8. A transmission power take-off and transfer case power take-off coordinated control apparatus, comprising: the first main module is used for receiving a power takeoff starting command by the unmanned controller, sending a transmission neutral position command to the transmission by the unmanned controller, enabling the transmission to be in a neutral position, and sending the power takeoff starting command to the unmanned controller; the second main module is used for sending a message to the power takeoff controller, when the power takeoff controller detects that the vehicle state meets a preset condition, the power takeoff controller sends an engaging instruction to control the power takeoff of the transfer case to engage, and the power takeoff controller sends a power takeoff starting instruction to the automatic transmission controller; the third main module is used for controlling the engagement of a transmission power takeoff by the automatic gearbox controller, switching signals are accessed into the power takeoff controller, and the power takeoff controller sends a signal for requesting the transmission to be shifted forward to the unmanned controller after detecting that the transmission power takeoff is engaged; and the fourth main module is used for sending a forward gear engaging command of the transmission to the automatic transmission controller by the unmanned controller, controlling the transmission to engage in a forward gear by the automatic transmission controller, sending a power taking preparation completion signal of the transmission to the power take-off controller, and controlling the engine to rotate by the power take-off controller to take off power.

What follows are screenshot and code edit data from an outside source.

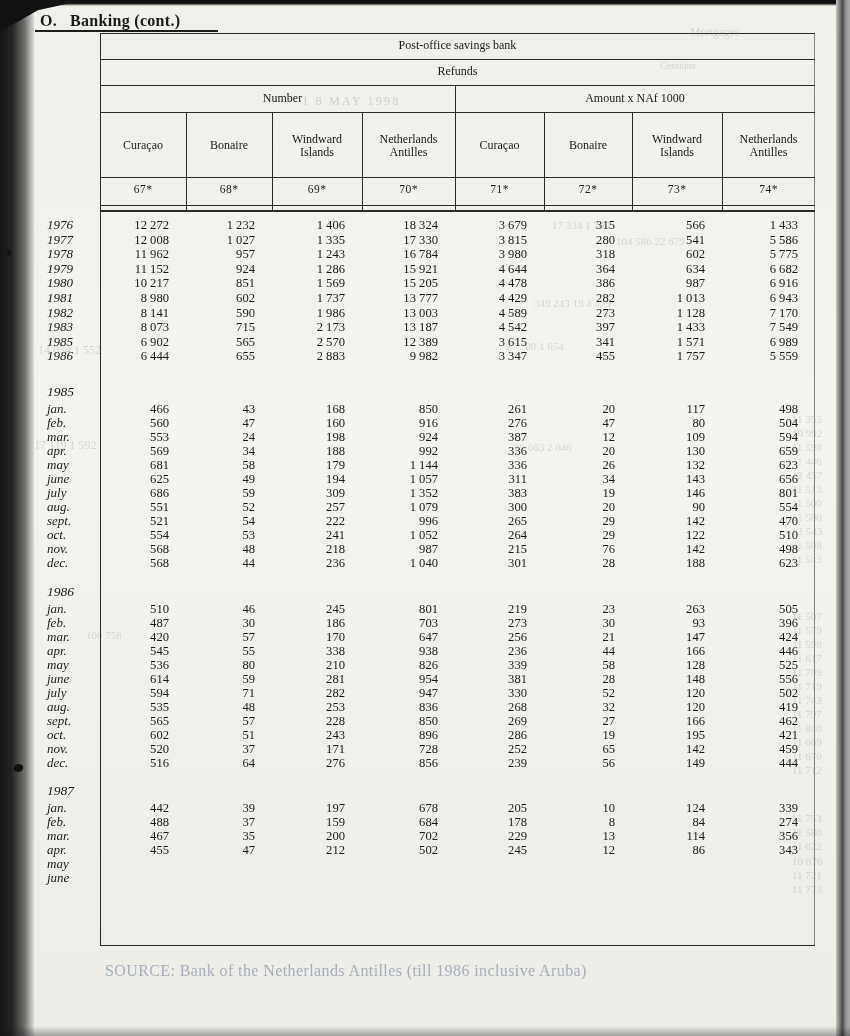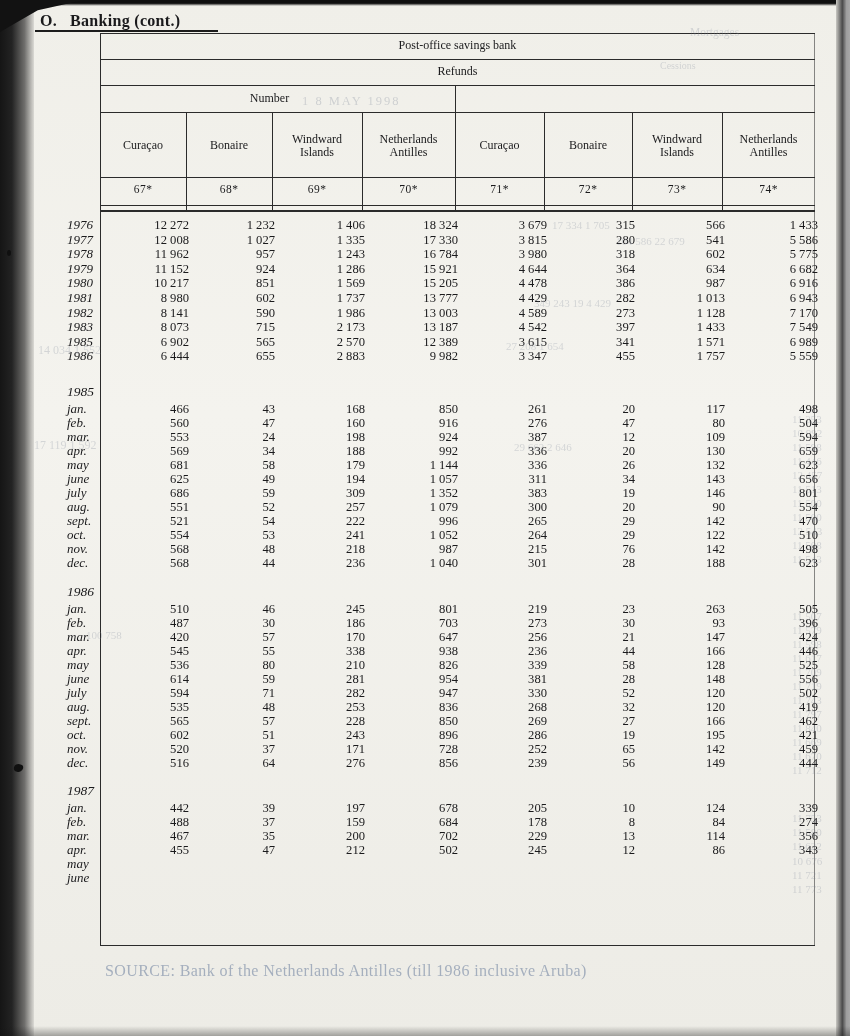--- a/index.html
+++ b/index.html
@@ -31,31 +31,31 @@
   .vline{position:absolute;width:1px;background:#2b2b2b;}
   .vl-stub{left:100px;top:33px;height:912px;}
   .vl-right{left:814px;top:33px;height:912px;opacity:.55;}
   .vl-mid{left:455px;top:85px;height:127px;}
   .vl-1{left:186px}.vl-2{left:272px}.vl-3{left:362px}
   .vl-4{left:544px}.vl-5{left:632px}.vl-6{left:722px}
   .vl-1,.vl-2,.vl-3,.vl-4,.vl-5,.vl-6{top:112px;height:100px;}
   
   .t-title,.t-refunds{position:absolute;left:100px;width:715px;text-align:center;font-size:12px;}
   .t-title{top:38px}.t-refunds{top:64px}
-  .t-number{position:absolute;left:92px;width:355px;top:91px;text-align:center;font-size:12px;}
+  .t-number{position:absolute;left:105px;width:355px;top:91px;text-align:center;font-size:12px;}
   .t-amount{position:absolute;left:455px;width:360px;top:91px;text-align:center;font-size:12px;}
   .cols8{position:absolute;left:100px;width:715px;display:grid;
     grid-template-columns:86px 86px 90px 93px 89px 88px 90px 93px;}
   .colheads{top:118px;height:56px;}
   .colheads .chead{display:flex;align-items:center;justify-content:center;text-align:center;
     font-size:12px;line-height:13.5px;padding:0 7px;}
   .colnums{top:183px;height:20px;}
   .colnums .cnum{text-align:center;font-size:11.5px;letter-spacing:.5px;}
   
-  .tbody{position:absolute;left:35px;top:218px;width:768px;padding-left:20px;}
+  .tbody{position:absolute;left:35px;top:218px;width:768px;}
   .trow{display:grid;grid-template-columns:65px 86px 86px 90px 93px 89px 88px 90px 93px;}
   .section-0 .trow{height:14.6px;line-height:14.6px;}
   .section-1 .trow,.section-2 .trow,.section-3 .trow{height:14px;line-height:14px;}
   .section-1{margin-top:20px;}
   .section-2{margin-top:14px;}
   .section-3{margin-top:13px;}
   .sec-heading{height:16px;line-height:16px;margin-bottom:2px;padding-left:12px;
     font-style:italic;font-size:13.5px;}
   .cell{overflow:visible;white-space:pre;}
   .cell.stub{padding-left:12px;font-style:italic;font-size:13px;}
@@ -113,20 +113,21 @@
   <div class="vline vl-1"></div>
   <div class="vline vl-2"></div>
   <div class="vline vl-3"></div>
   <div class="vline vl-4"></div>
   <div class="vline vl-5"></div>
   <div class="vline vl-6"></div>
 
   <div class="t-title">Post-office savings bank</div>
   <div class="t-refunds">Refunds</div>
   <div class="t-number">Number</div>
+  <div class="t-amount">Amount x NAf 1000</div>
   <div class="cols8 colheads" id="colheads">
       <div class="chead">Curaçao</div>
       <div class="chead">Bonaire</div>
       <div class="chead">Windward Islands</div>
       <div class="chead">Netherlands Antilles</div>
       <div class="chead">Curaçao</div>
       <div class="chead">Bonaire</div>
       <div class="chead">Windward Islands</div>
       <div class="chead">Netherlands Antilles</div>
     </div>

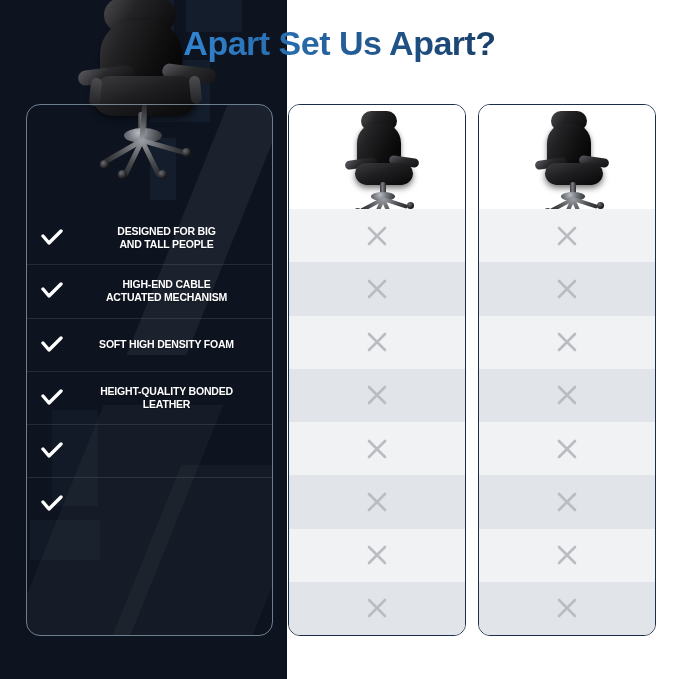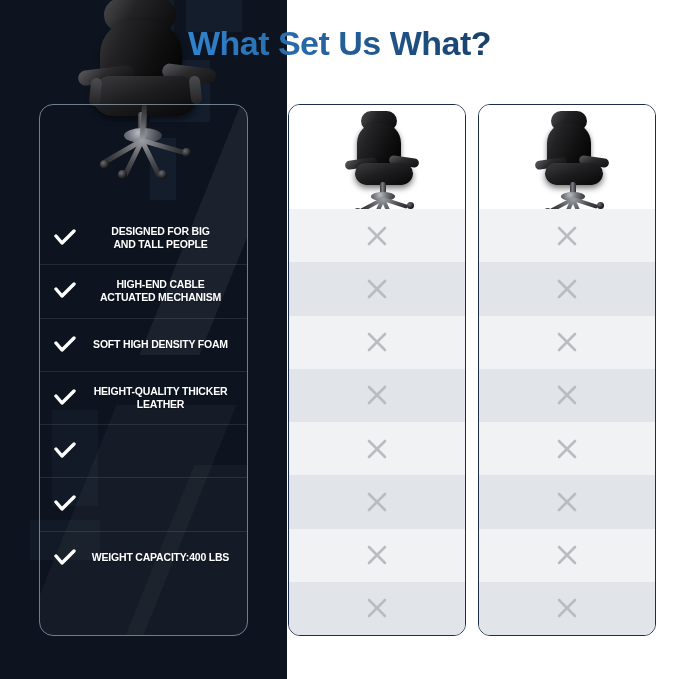--- a/index.html
+++ b/index.html
@@ -46,37 +46,36 @@
     background-clip:text;
     color:transparent;
     -webkit-text-fill-color:transparent;
     white-space:nowrap;
     z-index:5;
   }
 
   
   #left-panel {
     position:absolute;
-    left:26px; top:104px; width:209px; height:532px;
+    left:26px; top:104px; width:247px; height:532px;
     border-radius:14px;
     border:1px solid rgba(190,215,235,.55);
     background:linear-gradient(180deg,
        #4078a6 0%,
        #3f77a6 14%,
        #3a6f9e 26%,
        #336persist 26%,
        #336a9c 38%,
        #2b6094 52%,
        #20538a 66%,
        #17457c 80%,
        #103a6e 92%,
        #0d3263 100%);
     overflow:hidden;
     z-index:4;
-    margin-left:13px;
   }
   
   #left-panel .glint {
     position:absolute; background:rgba(255,255,255,.06);
     transform:skewX(-22deg);
   }
   #left-panel .g1 { left:150px; top:0;   width:60px;  height:250px; }
   #left-panel .g2 { left:30px;  top:300px; width:120px; height:230px; background:rgba(255,255,255,.035); }
   #left-panel .g3 { left:120px; top:360px; width:140px; height:170px; background:rgba(255,255,255,.03); }
 
@@ -243,21 +242,21 @@
     <div class="bg-dark-shapes">
       <div class="shape s1"></div>
       <div class="shape s2"></div>
       <div class="shape s3"></div>
       <div class="shape s4"></div>
       <div class="shape s5"></div>
       <div class="shape s6"></div>
     </div>
   </div>
 
-  <div id="title">What Set Us What?</div>
+  <div id="title">Apart Set Us Apart?</div>
 
   <div id="left-panel">
     <div class="glint g1"></div>
     <div class="glint g2"></div>
     <div class="glint g3"></div>
     <div id="panel-hero"></div>
     <div id="feature-list">
         <div class="feature-row">
           <span class="check-icon">
             <svg width="22" height="18" viewBox="0 0 22 18">
@@ -283,44 +282,36 @@
             </svg>
           </span>
           <span class="feature-label">SOFT HIGH DENSITY FOAM</span>
         </div>
         <div class="feature-row">
           <span class="check-icon">
             <svg width="22" height="18" viewBox="0 0 22 18">
               <path d="M2 7 L8 14 L20 2" fill="none" stroke="#ffffff" stroke-width="3.4" stroke-linecap="round" stroke-linejoin="round"></path>
             </svg>
           </span>
-          <span class="feature-label">HEIGHT-QUALITY THICKER
+          <span class="feature-label">HEIGHT-QUALITY BONDED
 LEATHER</span>
         </div>
         <div class="feature-row">
           <span class="check-icon">
             <svg width="22" height="18" viewBox="0 0 22 18">
               <path d="M2 7 L8 14 L20 2" fill="none" stroke="#ffffff" stroke-width="3.4" stroke-linecap="round" stroke-linejoin="round"></path>
             </svg>
           </span>
         </div>
         <div class="feature-row">
           <span class="check-icon">
             <svg width="22" height="18" viewBox="0 0 22 18">
               <path d="M2 7 L8 14 L20 2" fill="none" stroke="#ffffff" stroke-width="3.4" stroke-linecap="round" stroke-linejoin="round"></path>
             </svg>
           </span>
-        </div>
-        <div class="feature-row">
-          <span class="check-icon">
-            <svg width="22" height="18" viewBox="0 0 22 18">
-              <path d="M2 7 L8 14 L20 2" fill="none" stroke="#ffffff" stroke-width="3.4" stroke-linecap="round" stroke-linejoin="round"></path>
-            </svg>
-          </span>
-          <span class="feature-label">WEIGHT CAPACITY:400 LBS</span>
         </div>
       </div>
   </div>
 
   <div class="chair hero-chair">
     <div class="ch-head"></div>
     <div class="ch-back"></div>
     <div class="ch-arm a-left"></div>
     <div class="ch-arm a-right"></div>
     <div class="ch-seat"></div>

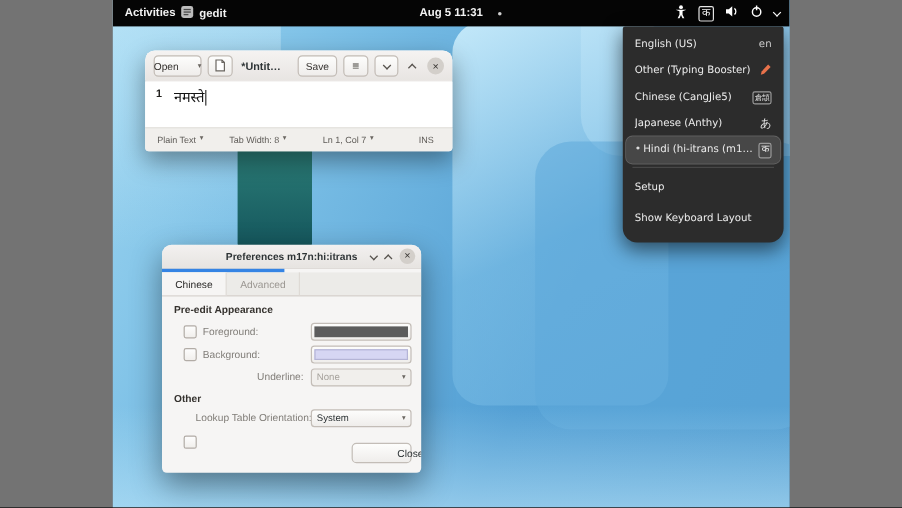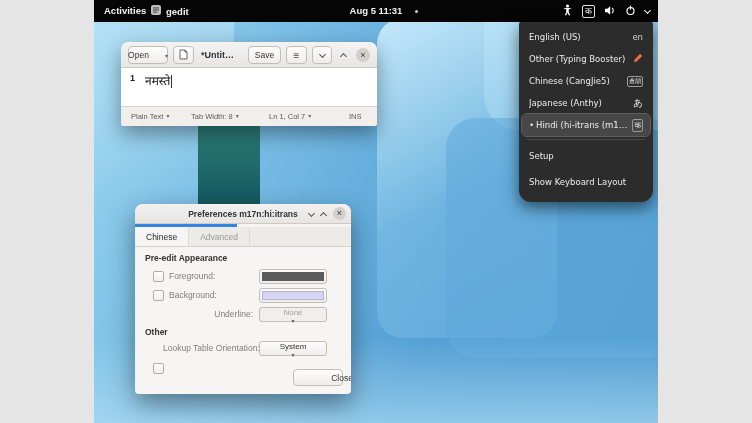--- a/index.html
+++ b/index.html
@@ -1,18 +1,18 @@
 <!DOCTYPE html>
 <html><head>
 <meta charset="utf-8">
 <style>
   * { margin:0; padding:0; box-sizing:border-box; }
   html,body { background:#000; }
   body { font-family:"Liberation Sans","DejaVu Sans",sans-serif; }
-  .screen { position:relative; width:752px; height:423px; background:#e5e5e5; overflow:hidden; }
+  .screen { position:relative; width:752px; height:423px; background:#737373; overflow:hidden; }
 
   
   .desktop { position:absolute; left:94px; top:0; width:564px; height:423px; overflow:hidden;
     background:linear-gradient(115deg,#9dd6f1 0%,#77bce4 30%,#539fd4 65%,#4f9bd0 100%); }
   .wp { position:absolute; }
   .wp1 { left:283px; top:18px; width:180px; height:320px; border-radius:26px;
     background:linear-gradient(155deg,rgba(205,238,252,.9),rgba(130,195,232,.5) 55%,rgba(110,180,225,.6)); }
   .wp2 { left:352px; top:118px; width:230px; height:240px; border-radius:30px; background:rgba(95,170,218,.55); }
   .wp3 { left:390px; top:-50px; width:220px; height:180px; border-radius:34px; background:rgba(195,232,249,.5); }
   .wp5 { left:0; bottom:0; width:100%; height:85px; background:linear-gradient(rgba(170,218,243,0),rgba(186,228,248,.6)); }
@@ -95,22 +95,22 @@
     display:flex; align-items:stretch; font-size:8.5px; }
   .p-tab { display:flex; align-items:center; padding:0 11px; color:#9b9792; border-right:1px solid #dedad5; }
   .p-tab.active { color:#2b2a28; background:#f6f5f4; }
   .p-content { position:absolute; left:0; top:43px; right:0; bottom:0; }
   .p-h1 { position:absolute; left:10px; font-weight:bold; font-size:8.5px; color:#35322e; }
   .p-row { position:absolute; left:0; right:0; height:16px; }
   .cb { position:absolute; top:2px; width:11px; height:11px; border:1px solid #b2aca6; border-radius:2px;
     background:linear-gradient(#fdfdfd,#f1efec); }
   .p-label { position:absolute; top:0; line-height:15px; font-size:8.5px; color:#807d78; white-space:nowrap; }
   .p-label.right { text-align:right; }
-  .field { position:absolute; left:124px; top:0; width:68px; height:15px; border:1px solid #c3bdb7; border-radius:3px;
-    background:linear-gradient(#fdfdfc,#efedeb);flex-direction:column; }
+  .field { position:absolute; left:124px; top:0; width:84px; height:15px; border:1px solid #c3bdb7; border-radius:3px;
+    background:linear-gradient(#fdfdfc,#efedeb); }
   .swatch-btn { padding:2px; }
   .swatch { display:block; width:100%; height:100%; }
   .swatch.bgv { border:1px solid #b4b4d6; }
   .combo { display:flex; align-items:center; justify-content:space-between; padding:0 4px; font-size:8px; color:#2e3436; }
   .combo.disabled { color:#a6a29c; background:#f1efec; }
   .combo .caret { font-size:6px; }
   .p-closebtn { position:absolute; right:8px; bottom:8px; width:40px; height:17px; display:flex; align-items:center; justify-content:center;
     background:linear-gradient(#fdfdfc,#efedeb); border:1px solid #c3bdb7; border-radius:4px; font-size:8.5px; color:#2e3436;padding-left:48px; }
 </style>
 </head>

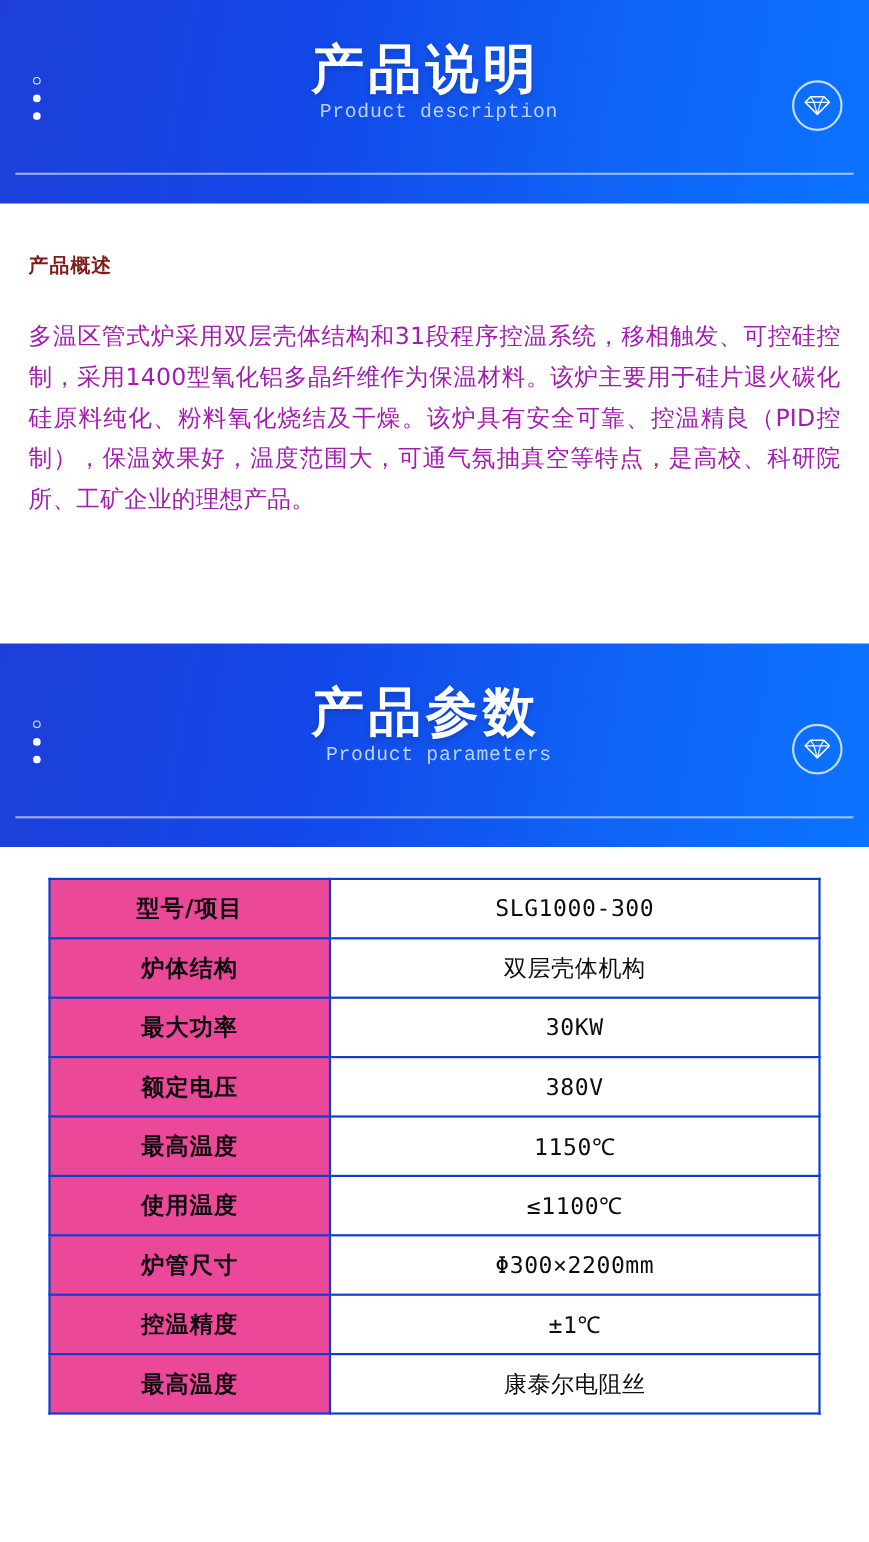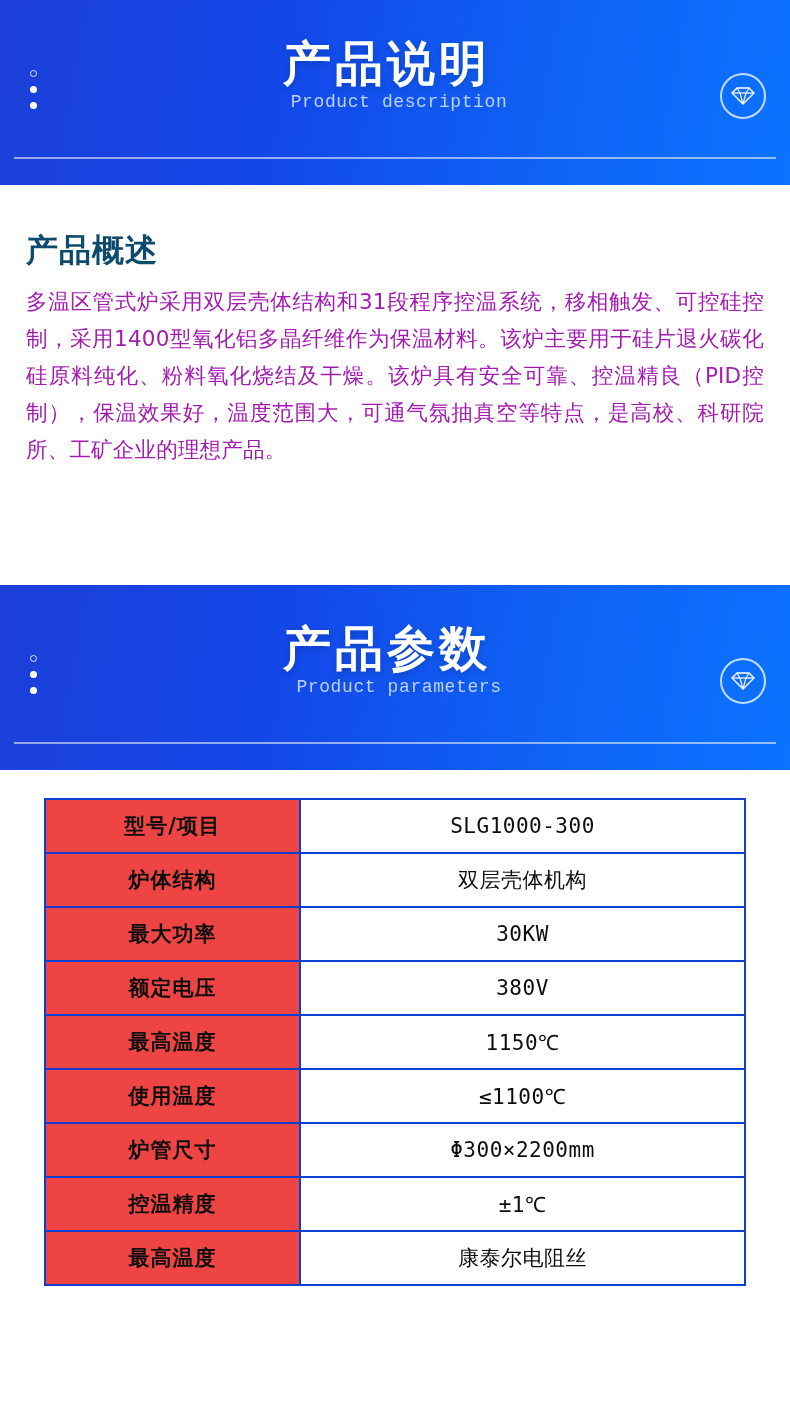--- a/index.html
+++ b/index.html
@@ -96,25 +96,25 @@
   }
   .gem svg { display:block; }
 
   
   .overview {
     padding: 44px 26px 0 26px;
     height: 400px;
   }
   .section-heading {
     font-family: "DejaVu Sans", sans-serif;
-    font-size: 32px;
+    font-size: 18px;
     font-weight: bold;
-    color: #0c4a6e;
+    color: #7f1d1d;
     letter-spacing: 1px;
-    margin-bottom: 10px;
+    margin-bottom: 35px;
   }
   .overview-text {
     font-family: "DejaVu Sans", sans-serif;
     font-size: 21.5px;
     line-height: 37px;
     color: #a21caf;
     text-align: justify;
     letter-spacing: 0.2px;
   }
 
@@ -130,21 +130,21 @@
   }
   table.spec td {
     border: 2px solid #0f3fd0;
     height: 54px;
     text-align: center;
     vertical-align: middle;
     font-family: "DejaVu Sans", sans-serif;
   }
   table.spec td.key {
     width: 255px;
-    background: #ef4444;
+    background: #ec4899;
     font-size: 21px;
     font-weight: bold;
     color: #0d0d0d;
     letter-spacing: 1px;
   }
   table.spec td.val {
     background: #ffffff;
     font-size: 21px;
     color: #0d0d0d;
     font-family: "DejaVu Sans Mono", monospace;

9. An electronic device, comprising:

at least one processor, at least one memory, and a communication interface; wherein the content of the first and second substances,

the processor, the memory and the communication interface are communicated with each other;

the memory stores program instructions executable by the processor, the processor invoking the program instructions to perform the method of any of claims 1 to 7.

10. A non-transitory computer-readable storage medium storing computer instructions for causing a computer to perform the method of any one of claims 1 to 7.